I should make my sympathies clear from the start. First, I’m fond of Victoriana both in general and in its Steampunk versions. I’ve borrowed elements from that tradition for many games. Second, I’m fond of Changeling the Lost. I think it offers one of the strongest and most interesting set-ups for a supernatural campaign. With that established, you’d assume I’d be excited and enthused about Victorian Lost: A Maze of Smoke and Hedge, the recent historical sourcebook from WW providing a mash up of Changeling with 19th-Century England.
Instead my first reaction to the announcement was to cringe a little. One of the details I like about CtL is that it puts people, transformed by a horrific experience, back into a setting mixing the fantastic and real. My sense is that familiarity with place allows players to explore and deal with the implications of their new state, while having some solid ground of experience to stand on. Moving that to a historical backdrop forces players to juggle the alienness of the experience and the alienness of their setting. In some games, I think that works, but where alienation’s a central experience and theme for the game, I wasn’t sure. Blake Snyder called this “double mumbo-jumbo”- when you already have one weird premise and then you ask the audience to buy into another one.
But some games thrive on this (Evernight’s an example off the top of my head). Still I put off picking this up for some time. Then I had the opportunity to watch a couple of really interesting sessions run through G+ Hangouts. That hooked me pretty hard- and had me thinking about the setting and how you’d handle certain issues. So I broke down and bought the pdf.
PRESENTATION
Victorian Lost is a solid 87-page pdf. That’s about the standard for the alternate time period books WW has produced (New Wave Requiem and Mage Noir...which I need to pick up). As with most of the new products from WW/Onyx Path you can also buy it as a PoD softcover. The cover image is striking- a sepia toned adaptation of the Changeling the Lost cover with intruding gears and mechanical elements. The interior text design is tight and dense. Some of that comes from the highly defined page borders (gears and thorns), but overall it feels like the team jammed this supplement with material. There’s little wasted space anywhere. It follows the general two column design of the rest of the CtL line. The exception comes in the form of fiction and notice pieces in between- done as period letters and newspaper broadsheets. These looks good, but the former requires some squinting with the handwriting font. I only have one concern and that’s how light some of the modifier tables and sidebars are- making them a little hard to read.
The artwork’s excellent throughout- adapting period costumes and details to the Changeling world. Many of the earlier artists return. I like the picnic gone wrong picture and the character illos. There’s a keeper image on page 57 that really creeps me out for some reason. The writing’s good- echoing the period- overelaborate in a few places.
BRASS TACKS
The book itself has six chapters, an appendix, and various intermezzo bits. It breaks into five sections, roughly.

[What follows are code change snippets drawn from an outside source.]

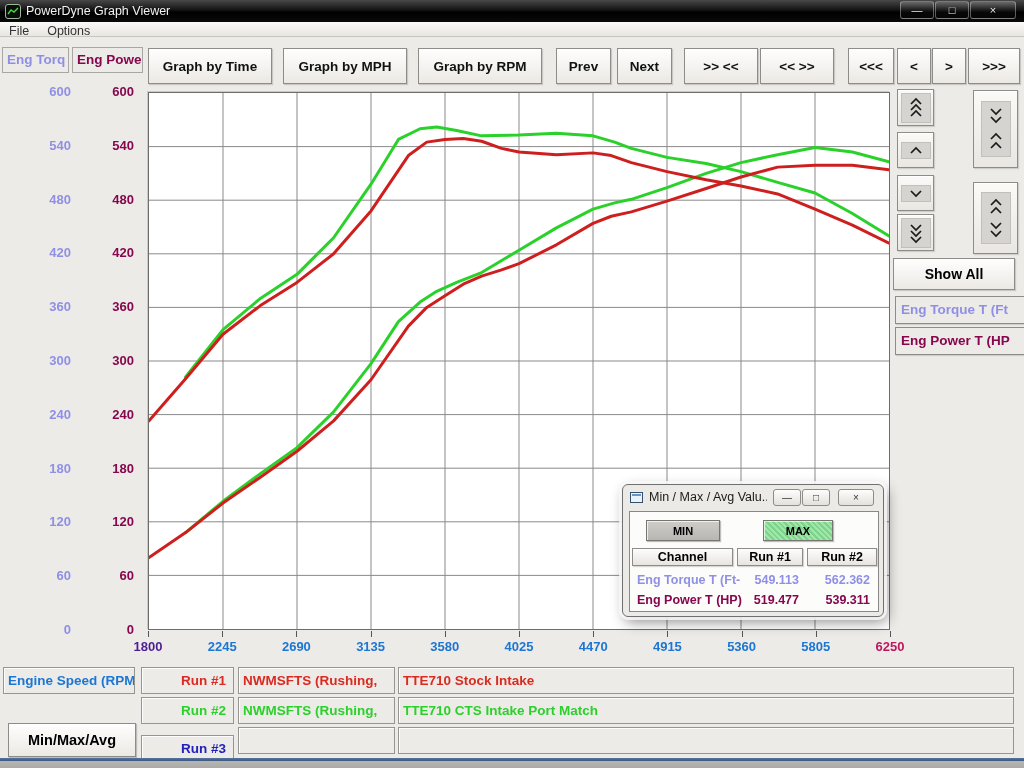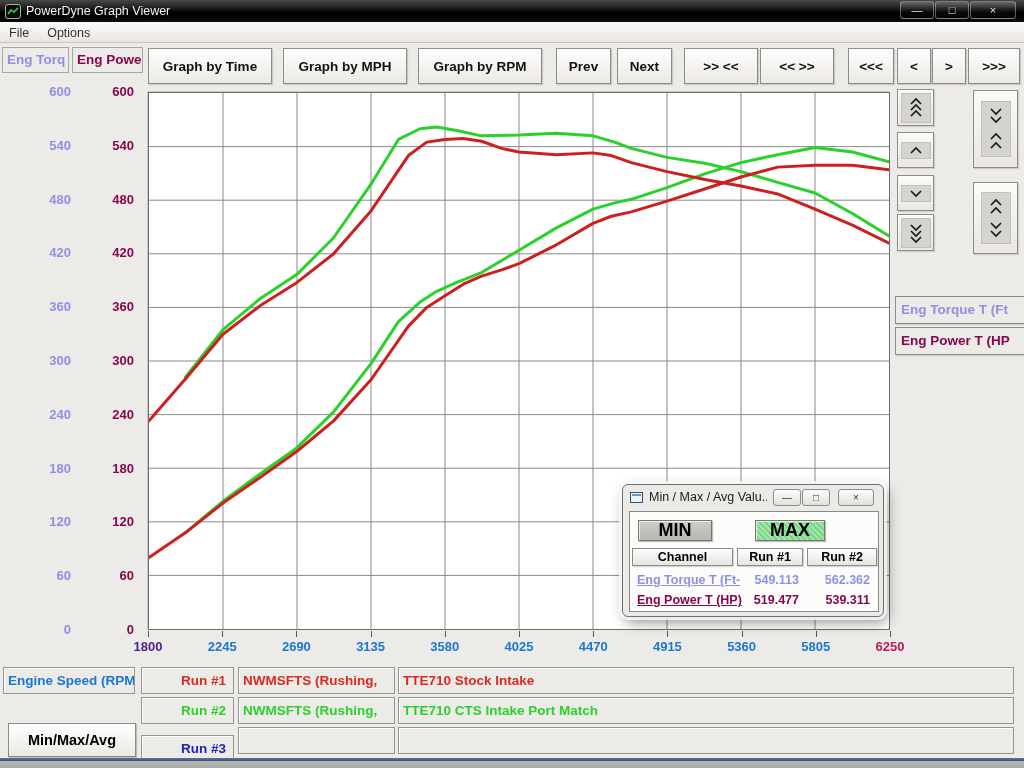--- a/index.html
+++ b/index.html
@@ -15,23 +15,23 @@
   .app-ico { width:16px; height:15px; margin-left:5px; background:#0c0c0c;
     border:1px solid #9db89d; border-radius:3px; display:flex; align-items:center; justify-content:center; }
   .cap-btns { position:absolute; right:8px; top:1px; display:flex; }
   .cap-btn { width:34px; height:18px; margin-left:1px; color:#EDEDED; font-size:11px;
     display:flex; align-items:center; justify-content:center;
     background:linear-gradient(rgba(255,255,255,.22),rgba(255,255,255,.05) 45%,rgba(0,0,0,.25));
     border:1px solid rgba(255,255,255,.35); border-radius:3px; text-shadow:0 1px 1px #000; }
   .cap-btn.close { width:46px; }
 
   
-  #menubar { position:absolute; left:0; top:22px; width:1024px; height:21px;
+  #menubar { position:absolute; left:0; top:22px; width:1024px; height:15px;
     background:linear-gradient(#FBFAF8,#E9E6E1); border-bottom:1px solid #C9C6C1;
-    display:flex; align-items:flex-end; }
+    display:flex; align-items:flex-start; }
   .menu-item { font-size:12.5px; color:#333; padding:2px 9px; }
 
   
   .tab-btn { position:absolute; top:47px; height:26px; border:1px solid #A9A7A3;
     background:#EDEBE7; font-weight:bold; font-size:13.5px; line-height:24px;
     padding-left:4px; white-space:nowrap; overflow:hidden; }
   .tb-btn { position:absolute; top:48px; height:36px; border:1px solid #8E8C88;
     background:linear-gradient(#FEFEFE,#ECE9E4);
     box-shadow:inset 0 1px 0 #fff, 1px 1px 1px rgba(0,0,0,.15);
     font-weight:bold; font-size:13.5px; color:#111;
@@ -89,28 +89,28 @@
   .mm-ico { width:13px; height:11px; margin-left:7px; border:1px solid #35506E;
     background:#EAF2FA; position:relative; }
   .mm-ico:after { content:""; position:absolute; left:1px; top:1px; width:9px; height:2px; background:#6E94C0; }
   .mm-cap { position:absolute; top:4px; height:17px; width:28px;
     background:linear-gradient(#FDFDFD,#E3E1DD); border:1px solid #8E8C88; border-radius:3px;
     font-size:10px; color:#333; display:flex; align-items:center; justify-content:center; }
   #mm-panel { position:absolute; left:6px; top:26px; width:250px; height:101px;
     background:#FCFCFB; border:1px solid #8A8886; }
   .mm-btn { position:absolute; top:8px; height:21px; border:1px solid #77756F;
     box-shadow:inset 1px 1px 0 rgba(255,255,255,.7), 1px 1px 1px rgba(0,0,0,.25);
-    font-weight:bold; font-size:18px; display:flex; align-items:center; justify-content:center; }
+    font-weight:bold; font-size:11px; display:flex; align-items:center; justify-content:center;margin-left:8px; }
   #mm-min { left:8px; width:74px; background:linear-gradient(#CFCDC9,#B8B6B2); }
   #mm-max { left:125px; width:70px;
     background:repeating-linear-gradient(45deg,#9FE6A8 0 2px,#7BD489 2px 4px); }
   .mm-hdr { position:absolute; top:36px; height:18px; border:1px solid #8E8C88;
     background:linear-gradient(#FDFDFD,#E8E5E0); box-shadow:1px 1px 1px rgba(0,0,0,.15);
     font-weight:bold; font-size:12.5px; display:flex; align-items:center; justify-content:center; }
-  .mm-row-label { position:absolute; left:7px; font-weight:bold; font-size:12.5px; white-space:nowrap;text-decoration:underline; }
+  .mm-row-label { position:absolute; left:7px; font-weight:bold; font-size:12.5px; white-space:nowrap; }
   .mm-val { position:absolute; width:64px; text-align:right; font-weight:bold; font-size:12.5px; }
 </style>
 </head>
 <body>
 
 <div id="app">
 
   <div id="titlebar">
     <span class="app-ico">
       <svg width="12" height="9" viewBox="0 0 12 9">
@@ -270,20 +270,21 @@
     <span class="scr-pad" style="padding:4px 7px;">
       <svg width="14" height="42" viewBox="0 0 14 42">
           <path class="chev" d="M2 8 L7 3 L12 8"></path>
           <path class="chev" d="M2 16 L7 11 L12 16"></path>
           <path class="chev" d="M2 26 L7 31 L12 26"></path>
           <path class="chev" d="M2 34 L7 39 L12 34"></path>
         </svg>
     </span>
   </div>
 
+  <div id="show-all">Show All</div>
   <div class="chan-btn" style="top:296px;color:#8F8FE6;">Eng Torque T (Ft</div>
   <div class="chan-btn" style="top:327px;color:#87074E;">Eng Power T (HP</div>
 
   <div class="cell lf" style="left:3px;top:667px;width:132px;color:#1B76D4;">Engine Speed (RPM</div>
 
   <div class="cell rt" style="left:141px;top:667px;width:93px;color:#D92B21;">Run #1</div>
   <div class="cell lf" style="left:238px;top:667px;width:157px;color:#D92B21;">NWMSFTS (Rushing,</div>
   <div class="cell lf" style="left:398px;top:667px;width:616px;color:#D92B21;">TTE710 Stock Intake</div>
 
   <div class="cell rt" style="left:141px;top:697px;width:93px;color:#2BD12B;">Run #2</div>

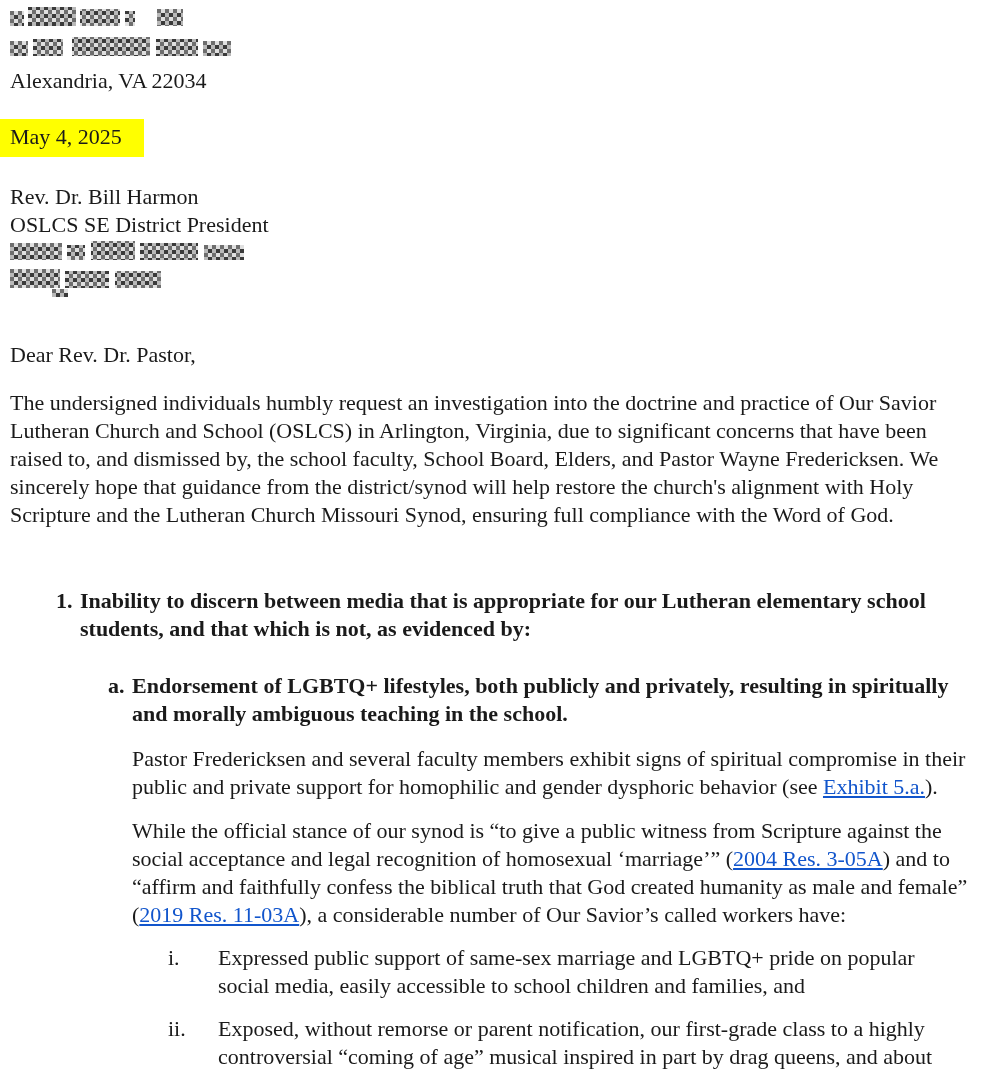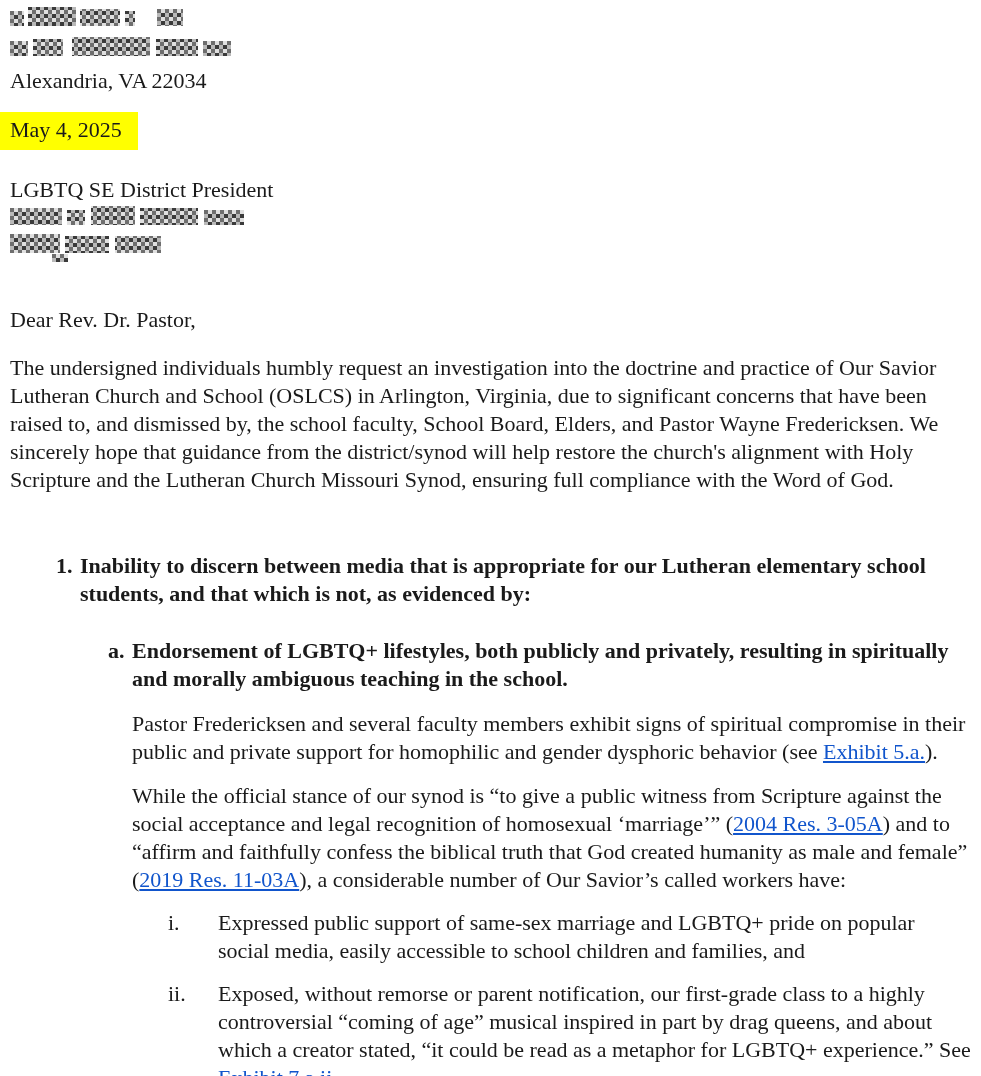--- a/index.html
+++ b/index.html
@@ -31,22 +31,22 @@
   .rchunk:nth-child(3n) { background-position: 2px 6px; }
   .rchunk.tall { height: 19px; }
   .rchunk.short { height: 15px; }
 
   .sender .rline.first { margin-bottom: 12px; }
   .sender .rline.second { margin-bottom: 11px; }
 
   .date-highlight {
     display: inline-block;
     margin-left: -10px;
-    margin-top: 17px;
-    padding: 5px 16px 7px 10px;
+    margin-top: 24px;
+    padding: 5px 22px 7px 10px;
     line-height: 26px;
     background: var(--highlight);
   }
 
   .recipient { margin-top: 26px; }
   .recipient .rline.addr1 { margin-top: 3px; margin-bottom: 10px; }
   .descender { display: flex; margin-top: 1px; margin-left: 42px; }
   .descender .rchunk { height: 8px; width: 16px; }
 
   .salutation { margin-top: 44px; }
@@ -98,21 +98,22 @@
       <span class="rchunk short" style="width:28px"></span>
     </div>
     <div class="textline">Alexandria, VA 22034</div>
   </header>
 
   <div class="date-highlight">
     <span>May 4, 2025</span>
   </div>
 
   <section class="recipient">
-    <div class="textline">LGBTQ SE District President</div>
+    <div class="textline">Rev. Dr. Bill Harmon</div>
+    <div class="textline">OSLCS SE District President</div>
     <div class="rline addr1">
       <span class="rchunk" style="width:52px; margin-right:5px"></span>
       <span class="rchunk short" style="width:18px; margin-right:6px"></span>
       <span class="rchunk tall" style="width:44px; margin-right:5px"></span>
       <span class="rchunk" style="width:58px; margin-right:6px"></span>
       <span class="rchunk short" style="width:40px"></span>
     </div>
     <div class="rline addr2">
       <span class="rchunk tall" style="width:50px; margin-right:5px"></span>
       <span class="rchunk" style="width:44px; margin-right:6px"></span>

Set Up: Andrew Peregrine provides some game fiction- done with an accessible voice. The pieces of it run through the book. Some of the pages have Victorian adverts (though none appear to be as licentious as those which got that issue of League of Extraordinary Gentlemen recalled and pulped.) The two-page introduction sets up the material. VL takes into account the social structures and classes of the period, worlds which bind the characters as firmly as their new natures. The setting focuses on late Victorian England- which makes sense, but does narrow the range a little. There’s a decent, if brief, list of inspirations (I hunted down the one thing they mentioned which I hadn’t read). The first chapter is a set of letters written by a New Yorker arrived in London. It offers a decent set of narrative hooks, but is a little harder to read due to font and page coloring. I'd have liked a little more pay off and clearer connection of these materials to the game text.
Backdrop: Chapter 2 “Among the Mad People” opens with a further discussion of class, followed by some discussion of how durances of this period would vary from the modern world. There’s more on that in the next chapter- that does point to a structural problem for VL. It switches around from topic to topic quick- without a good sense of connection. Still, what’s presented is interesting- the urban/rural conflict, Hobs, and Victorian spiritualism & beliefs. It gives some new mechanics- two new Kiths, new clauses for existing Contracts, and a two new Goblin Contracts.
Through the Victorian Lens: The next chapter “The Shallow Know Themselves” looks more closely at the nature and origins of the Changelings in this era. There’s an odd bit about social movements before the book looks at each of the Seemings. I like the idea that classes remain on persons even after they go through their transformation. The discussion of the Seemings how the different kiths work within society. Most of this is really excellent and full of promise. I’d be curious about how much the “ethos” of the age affects durances and places in the Hedge. For example, the earlier CtL has reference to those echoing alien abduction scenarios. Would you have durances of steam and dark satanic mills? There’s also a new Entitlement; brief discussion of freeholds; and a longer discussion of what the Courts look like in this environment.
Mood: “The Most Wonderful Fairytale” examines what stories for this setting look like. This is a nice distillation of those ideas- well put together and colorful. That’s complimented by a discussion of Victorian lit and serial stories- and how chronicles can echo that. The last four pages of the chapter cover LARPing the game.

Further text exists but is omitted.